### WORK TO COMPLETE
Nothing but the lines from the one containing "COSMEDIX ELITE Eye" to the end of the data should be returned, each exactly as written.

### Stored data
━━━━━━

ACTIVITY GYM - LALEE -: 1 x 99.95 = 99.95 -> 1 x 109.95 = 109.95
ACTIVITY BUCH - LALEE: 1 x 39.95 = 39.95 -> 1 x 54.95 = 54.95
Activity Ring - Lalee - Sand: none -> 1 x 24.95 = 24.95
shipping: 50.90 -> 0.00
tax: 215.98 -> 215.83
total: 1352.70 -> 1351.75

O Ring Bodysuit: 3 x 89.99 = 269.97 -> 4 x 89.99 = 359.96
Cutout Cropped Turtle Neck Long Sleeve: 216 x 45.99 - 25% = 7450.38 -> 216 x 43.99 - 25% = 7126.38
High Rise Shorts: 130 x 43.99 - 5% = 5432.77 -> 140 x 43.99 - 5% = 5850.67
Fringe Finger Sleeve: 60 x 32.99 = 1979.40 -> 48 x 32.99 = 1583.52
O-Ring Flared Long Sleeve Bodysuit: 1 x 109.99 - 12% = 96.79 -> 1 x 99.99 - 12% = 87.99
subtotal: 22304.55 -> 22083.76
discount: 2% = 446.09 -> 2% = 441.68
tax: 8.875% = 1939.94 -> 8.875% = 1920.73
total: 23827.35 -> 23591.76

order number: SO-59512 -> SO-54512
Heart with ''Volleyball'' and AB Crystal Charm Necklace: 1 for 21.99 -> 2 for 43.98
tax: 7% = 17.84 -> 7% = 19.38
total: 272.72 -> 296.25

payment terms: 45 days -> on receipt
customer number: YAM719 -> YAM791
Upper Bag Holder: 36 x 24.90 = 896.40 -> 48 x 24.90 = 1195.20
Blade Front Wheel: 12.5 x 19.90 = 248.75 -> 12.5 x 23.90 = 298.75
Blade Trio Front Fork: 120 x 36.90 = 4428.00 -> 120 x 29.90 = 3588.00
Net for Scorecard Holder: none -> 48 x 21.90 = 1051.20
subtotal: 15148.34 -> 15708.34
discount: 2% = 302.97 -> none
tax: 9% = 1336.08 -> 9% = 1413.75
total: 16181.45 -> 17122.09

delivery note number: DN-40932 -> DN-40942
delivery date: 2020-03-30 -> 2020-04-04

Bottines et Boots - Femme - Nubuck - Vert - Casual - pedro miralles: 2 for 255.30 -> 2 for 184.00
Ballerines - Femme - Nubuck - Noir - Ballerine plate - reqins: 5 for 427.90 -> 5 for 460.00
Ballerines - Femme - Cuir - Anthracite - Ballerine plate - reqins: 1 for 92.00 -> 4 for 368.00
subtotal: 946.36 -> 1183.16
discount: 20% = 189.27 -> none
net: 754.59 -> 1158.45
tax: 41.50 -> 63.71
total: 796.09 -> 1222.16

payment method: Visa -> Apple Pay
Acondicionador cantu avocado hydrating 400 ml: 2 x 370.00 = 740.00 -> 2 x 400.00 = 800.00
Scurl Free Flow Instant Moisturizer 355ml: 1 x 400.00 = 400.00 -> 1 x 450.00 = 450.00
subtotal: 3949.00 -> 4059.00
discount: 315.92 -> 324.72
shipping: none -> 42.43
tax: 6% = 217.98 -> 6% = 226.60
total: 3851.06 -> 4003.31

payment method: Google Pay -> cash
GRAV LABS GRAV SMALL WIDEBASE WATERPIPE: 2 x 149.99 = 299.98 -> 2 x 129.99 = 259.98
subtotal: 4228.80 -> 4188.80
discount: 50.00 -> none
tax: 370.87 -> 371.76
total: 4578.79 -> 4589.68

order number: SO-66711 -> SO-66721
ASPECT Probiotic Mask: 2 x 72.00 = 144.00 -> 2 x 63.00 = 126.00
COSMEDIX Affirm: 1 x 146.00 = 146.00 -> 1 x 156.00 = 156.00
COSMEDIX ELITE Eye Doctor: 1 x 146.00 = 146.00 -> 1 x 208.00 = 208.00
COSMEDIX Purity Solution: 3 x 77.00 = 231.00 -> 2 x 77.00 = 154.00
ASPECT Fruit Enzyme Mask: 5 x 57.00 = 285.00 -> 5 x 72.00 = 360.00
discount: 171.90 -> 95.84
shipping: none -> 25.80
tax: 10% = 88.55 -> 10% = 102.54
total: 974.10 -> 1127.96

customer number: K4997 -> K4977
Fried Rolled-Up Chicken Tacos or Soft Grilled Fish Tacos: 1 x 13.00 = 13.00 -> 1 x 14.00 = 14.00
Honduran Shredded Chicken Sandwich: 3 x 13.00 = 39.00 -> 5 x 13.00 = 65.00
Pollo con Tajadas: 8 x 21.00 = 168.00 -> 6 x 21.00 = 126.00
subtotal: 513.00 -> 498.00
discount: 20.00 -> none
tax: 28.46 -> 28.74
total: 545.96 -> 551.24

━━━━━━

### ANSWER SPACE
COSMEDIX ELITE Eye Doctor: 1 x 146.00 = 146.00 -> 1 x 208.00 = 208.00
COSMEDIX Purity Solution: 3 x 77.00 = 231.00 -> 2 x 77.00 = 154.00
ASPECT Fruit Enzyme Mask: 5 x 57.00 = 285.00 -> 5 x 72.00 = 360.00
discount: 171.90 -> 95.84
shipping: none -> 25.80
tax: 10% = 88.55 -> 10% = 102.54
total: 974.10 -> 1127.96

customer number: K4997 -> K4977
Fried Rolled-Up Chicken Tacos or Soft Grilled Fish Tacos: 1 x 13.00 = 13.00 -> 1 x 14.00 = 14.00
Honduran Shredded Chicken Sandwich: 3 x 13.00 = 39.00 -> 5 x 13.00 = 65.00
Pollo con Tajadas: 8 x 21.00 = 168.00 -> 6 x 21.00 = 126.00
subtotal: 513.00 -> 498.00
discount: 20.00 -> none
tax: 28.46 -> 28.74
total: 545.96 -> 551.24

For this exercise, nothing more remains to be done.